Galiatsatos will always be grateful he made the call. "He has saved more lives than any physician, pushing people to get vaccinated. He is easily one of the best human beings I know," Galiatsatos says of the imam. "If his wife did not call me, I am convinced he would have died. And that is a constant reminder to me of what medicine can and cannot do."
There is a refrain that Galiatsatos repeats often, whether speaking with Greek elders or West Baltimore teenagers. No one likes to be a patient. So, as Osler says, treat the person as a person and you will reach the root of the disease.
"Medicine is so odd because we want to treat the patient. But that disease isn't in a vacuum. Right?
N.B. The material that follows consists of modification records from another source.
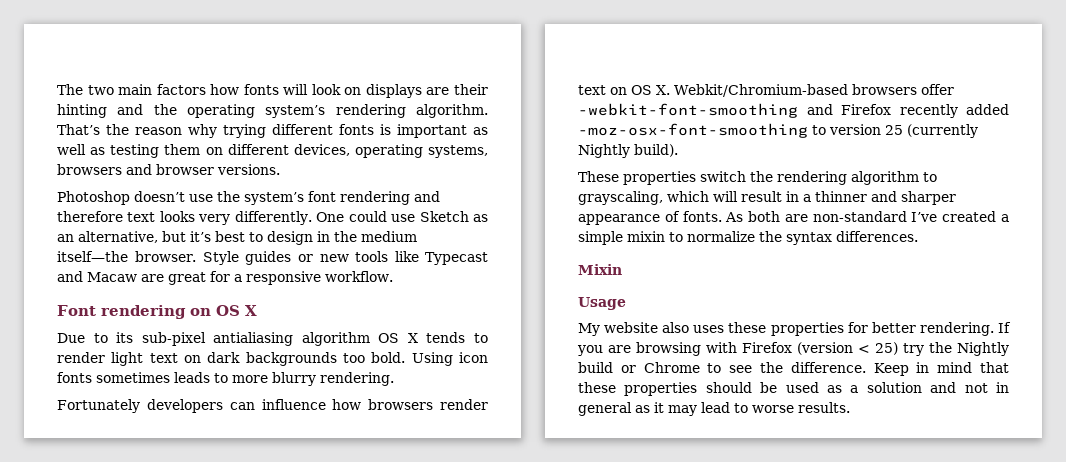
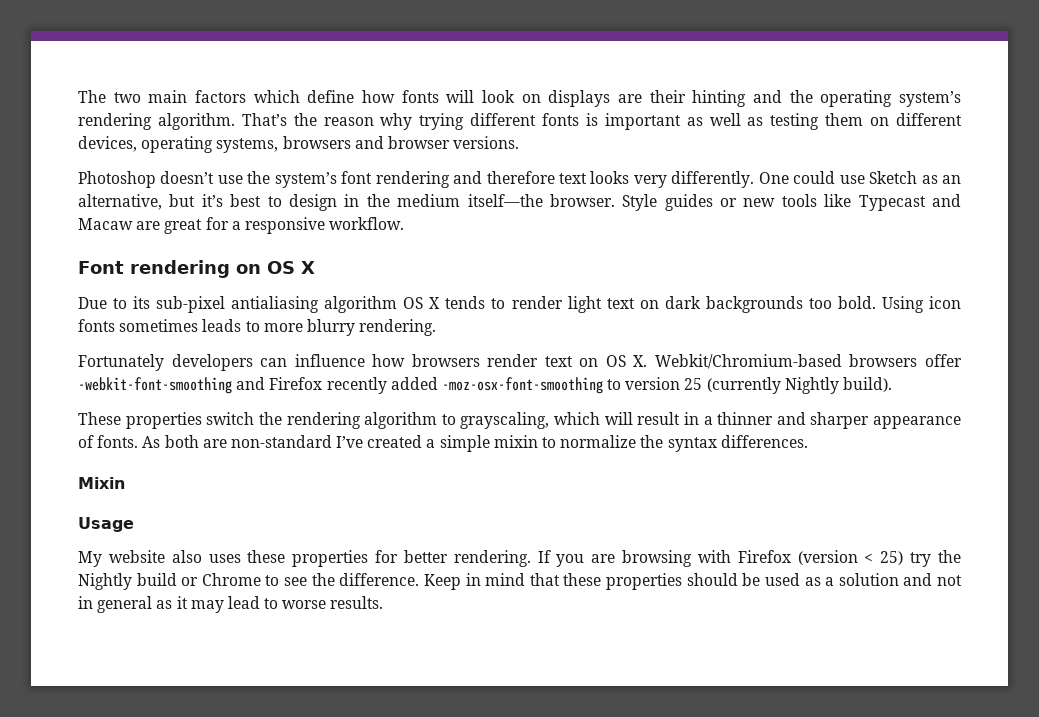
(206, 89) none -> [253,90,355,103] which define

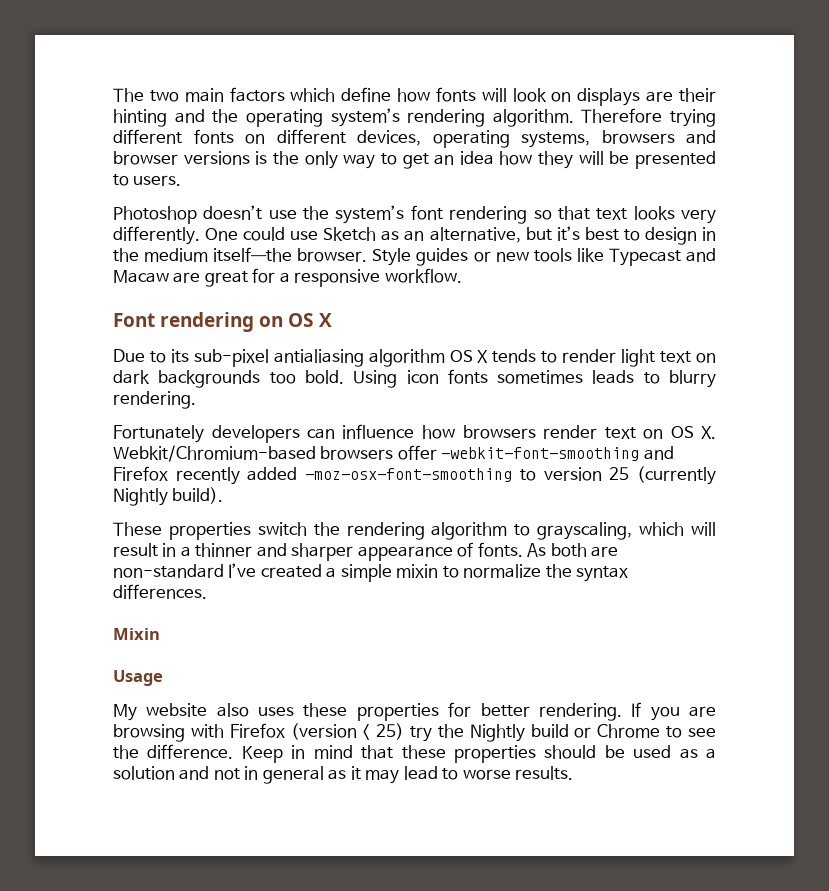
[241,113,864,130] That’s the reason why trying different fonts is important as well as testing them -> [581,108,716,127] [113,129,234,144] Therefore trying different fonts
[453,136,520,149] versions. -> [183,151,717,169] [113,174,182,186] versions is the only way to get an idea how they will be presented to users.
[453,171,555,184] and therefore -> [533,206,590,220] so that
[263,323,303,332] more -> (660, 378) none

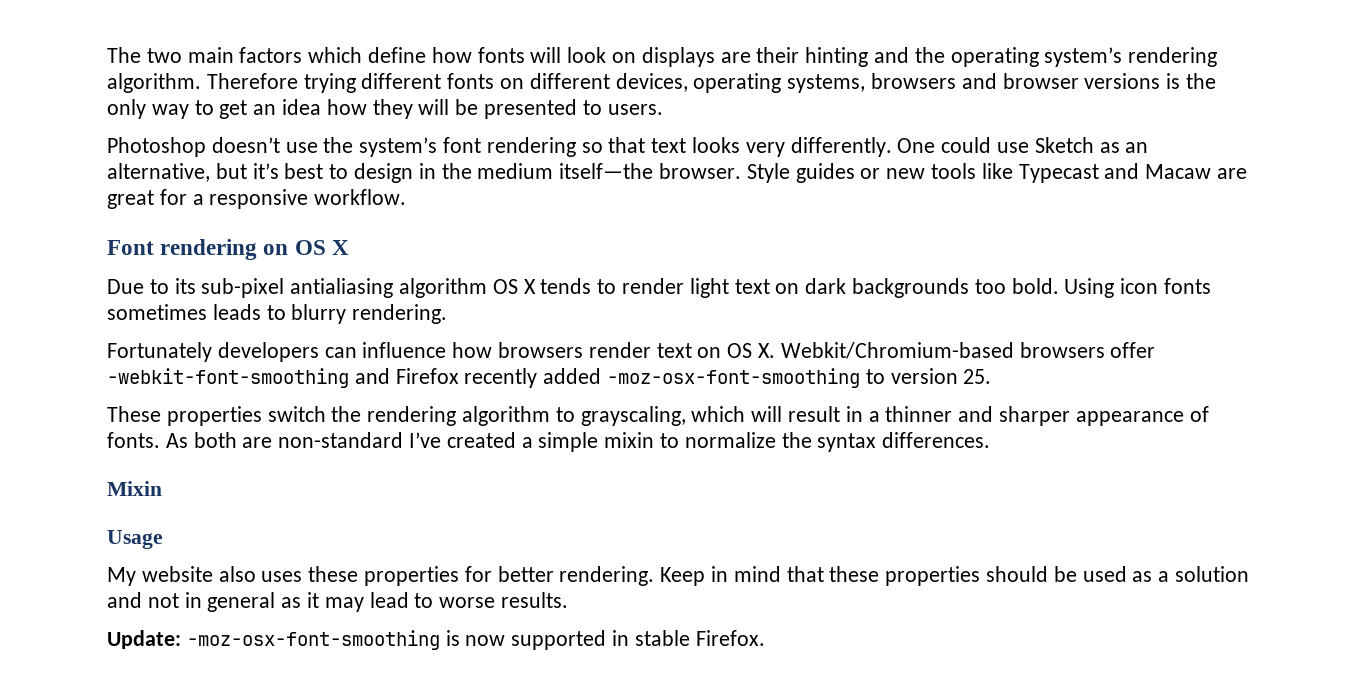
[609,466,716,485] [113,487,224,506] 25 (currently Nightly build). -> [963,369,992,384] 25.
[631,702,717,721] [113,723,716,742] [113,744,234,759] If you are browsing with Firefox (version < 25) try the Nightly build or Chrome to see the difference. -> (655, 576) none
(573, 773) none -> [107,630,765,650] // Update: -moz-osx-font-smoothing is now supported in stable Firefox.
It's part of this bigger picture of them and their environment," he says. "We're not going to make any changes unless we know who these individuals are and how aligning them with our goals makes an impact on their life."
At New Metropolitan Baptist, as the service ends and the crowds in their finery file out the exits, a group of men remains for the Medicine for the Greater Good prostate cancer talk. Olivia Stanford, a Hopkins health coordinator whom Galiatsatos trained, explains the risk factors for this common cancer: smoking, obesity, a sedentary life. Black men, she tells them, have higher rates than other groups. Some will die from it, but many others will die with it from other diseases if the cancer grows slowly. The 40 Black men in the room nod; several are survivors, and one worries that the Agent Orange he was exposed to in Vietnam could make him sick one day, too.
As Stanford hands out pamphlets and reminds the men to follow up with her, Burden thanks the men for their "living testimonies" and praises Galiatsatos and his team for showing up. Those 40 men, she said, will tell their friends, and maybe they will tell their friends, and maybe those words on a Sunday will save lives. And all because of a Hopkins doctor she befriended over Zoom who asked what he could do.